# Open-ended dataset conversation starters for regression testing

The dataset we use to sample conversation starters is available at:
https://huggingface.co/datasets/HuggingFaceTB/everyday-conversations-llama3.1-2k

This code will read the dataset, sample 100 random rows, extract the second message from the User in each conversation, remove trailing quotations and backslash while processing CSV, and save it to a CSV file.


In [1]:
import polars as pl

splits = {
    "train_sft": "data/train_sft-00000-of-00001.parquet",
    "test_sft": "data/test_sft-00000-of-00001.parquet",
}
df = pl.read_parquet(
    "hf://datasets/HuggingFaceTB/everyday-conversations-llama3.1-2k/"
    + splits["train_sft"]
)

# show the second message of Users
user_msgs = [
    msg["content"] for row in df["messages"] for msg in row if msg.get("role") == "user"
]
if len(user_msgs) > 1:
    print(user_msgs[1])
else:
    print("Less than two user messages found.")
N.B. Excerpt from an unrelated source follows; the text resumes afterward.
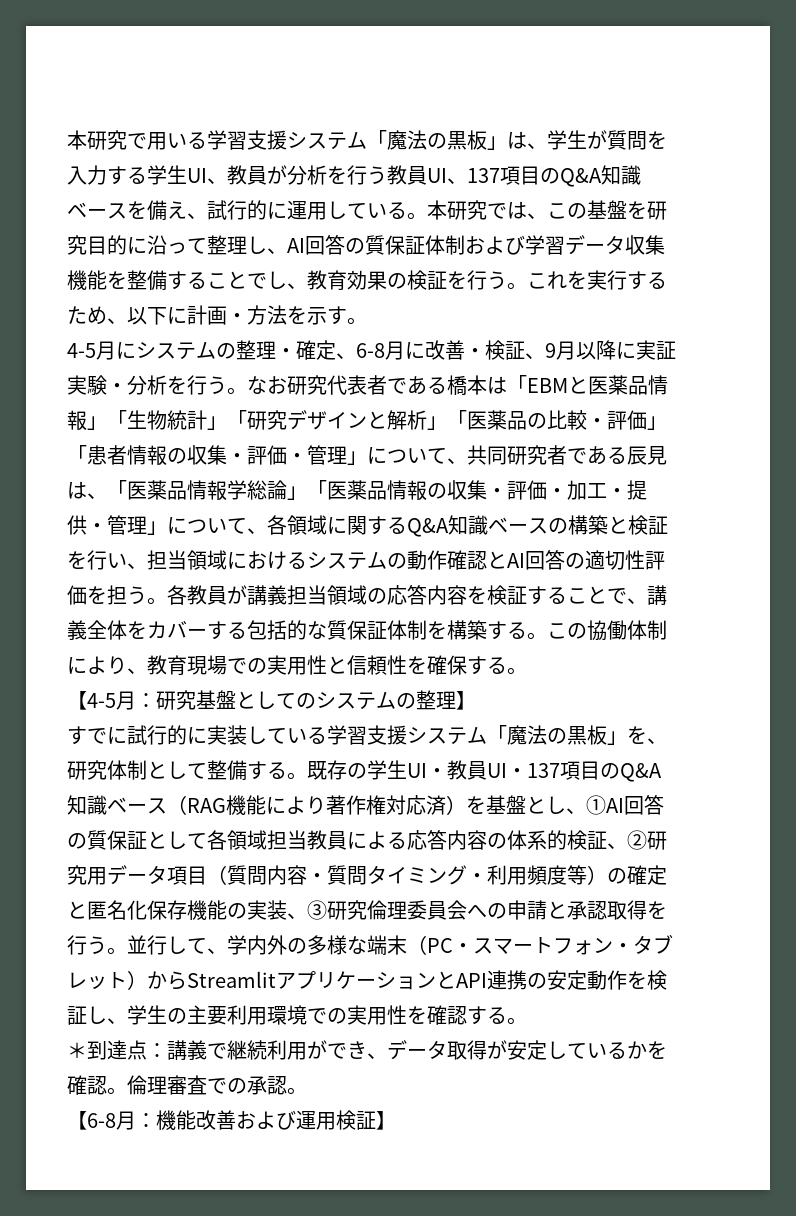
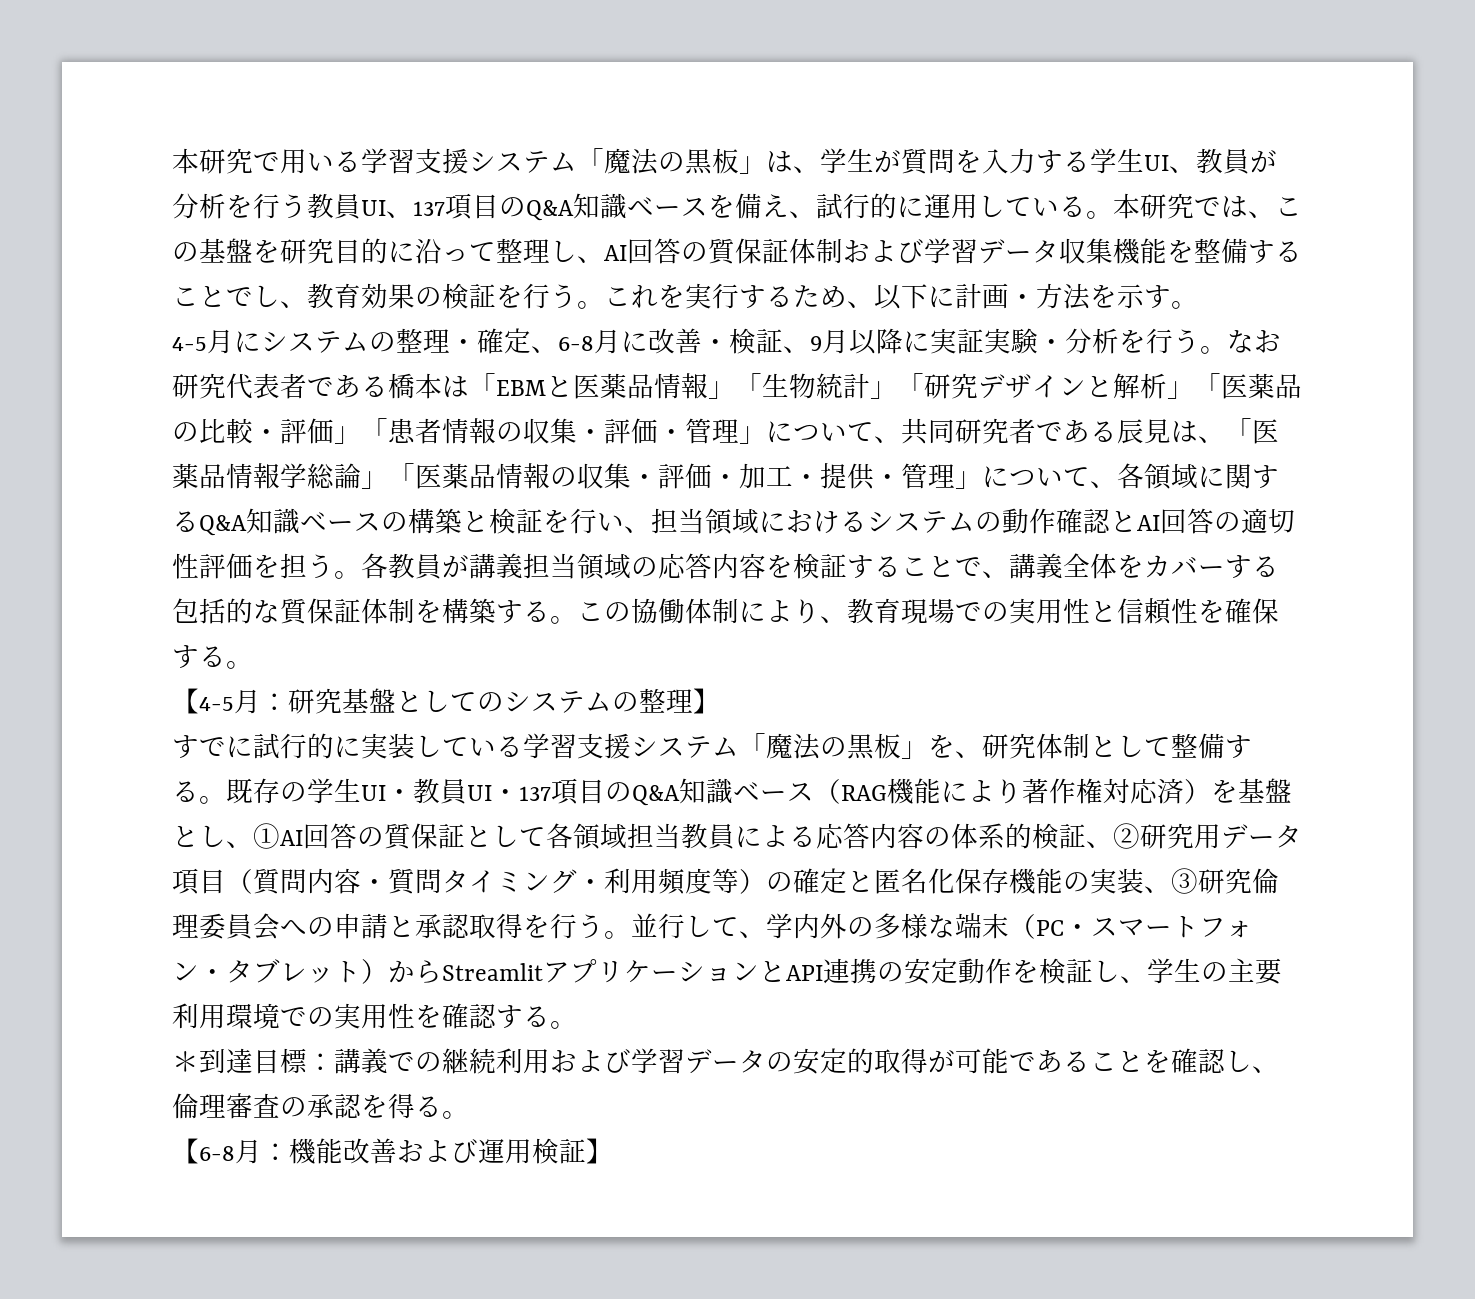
- ＊到達点：講義で継続利用ができ、データ取得が安定しているかを確認。倫理審査での承認。
+ ＊到達目標：講義での継続利用および学習データの安定的取得が可能であることを確認し、倫理審査の承認を得る。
I'm trying to track my expenses. Can you help me with that?


In [2]:
def remove_quotes_strip(text: str) -> str:
    """Remove leading and trailing double quotes.

    Args:
        text: Input string that may have quotes

    Returns:
        String with quotes stripped
    """
    return text.strip('"')

In [3]:
def remove_backslash(text: str) -> str:
    """Remove backslashes from a string.

    Args:
        text: Input string that may have backslashes

    Returns:
        String with backslashes removed
    """
    return text.replace("\\", "")

In [4]:
# pick 100 random rows
sdf = df.sample(n=100, seed=8)
sdf

# show the second messages of User in completion column
# Show the second message of User in the completion column for all rows in sdf
second_user_msgs = []
for idx, row in enumerate(sdf.iter_rows(named=True)):
    messages = row["messages"]
    user_msgs = [msg["content"] for msg in messages if msg.get("role") == "user"]
    # Collect the second user message if it exists
    if len(user_msgs) > 1:
        second_user_msg = user_msgs[1]
    else:
        second_user_msg = None
    # Append to a list

    second_user_msgs.append(remove_backslash(remove_quotes_strip(second_user_msg)))

In [5]:
second_user_msgs

["I'm putting together a basic first aid kit. What are some essential items I should include?",
 "I'm looking for some new music to listen to. What's a good movie soundtrack?",
 "I'm looking for a new laptop, can you tell me about some popular e-commerce platforms where I can buy one?",
 "I'm learning about the water cycle in school. What is transpiration?",
 "I'm trying to get to the city center. What's the fastest way to get there?",
 "I'm looking for some new recipes to try out, do you have any family recipes you can share?",
 "I'm thinking of buying a bike to ride to work. Are there bike lanes in my city?",
 "I'm looking for ways to make my home more energy-efficient. What are some good options for appliances?",
 'What season is it right now?',
 "I'm getting ready for summer and I want to know what I should do to get my home ready.",
 "I'm going to a meeting in the city center, but I'm worried about traffic congestion. What's the current traffic situation like?",
 "I'm planning a v

In [6]:
from typing import List


def save_list_to_csv(data: List[str], filename: str) -> None:
    """Save a simple list to text file, one item per line.

    Args:
        data: List of strings to save
        filename: Output filename
    """
    with open(filename, "w", newline="", encoding="utf-8") as file:
        for item in data:
            if item:  # Only write non-None items
                file.write(item + "\n")

In [7]:
from hpms.loading.constants import DATASET_3_CONVERSATION_STARTERS

save_list_to_csv(second_user_msgs, DATASET_3_CONVERSATION_STARTERS)

In [8]:
# Load second_user_msgs.csv in polars
newdf = pl.read_csv(DATASET_3_CONVERSATION_STARTERS, has_header=False, separator="|")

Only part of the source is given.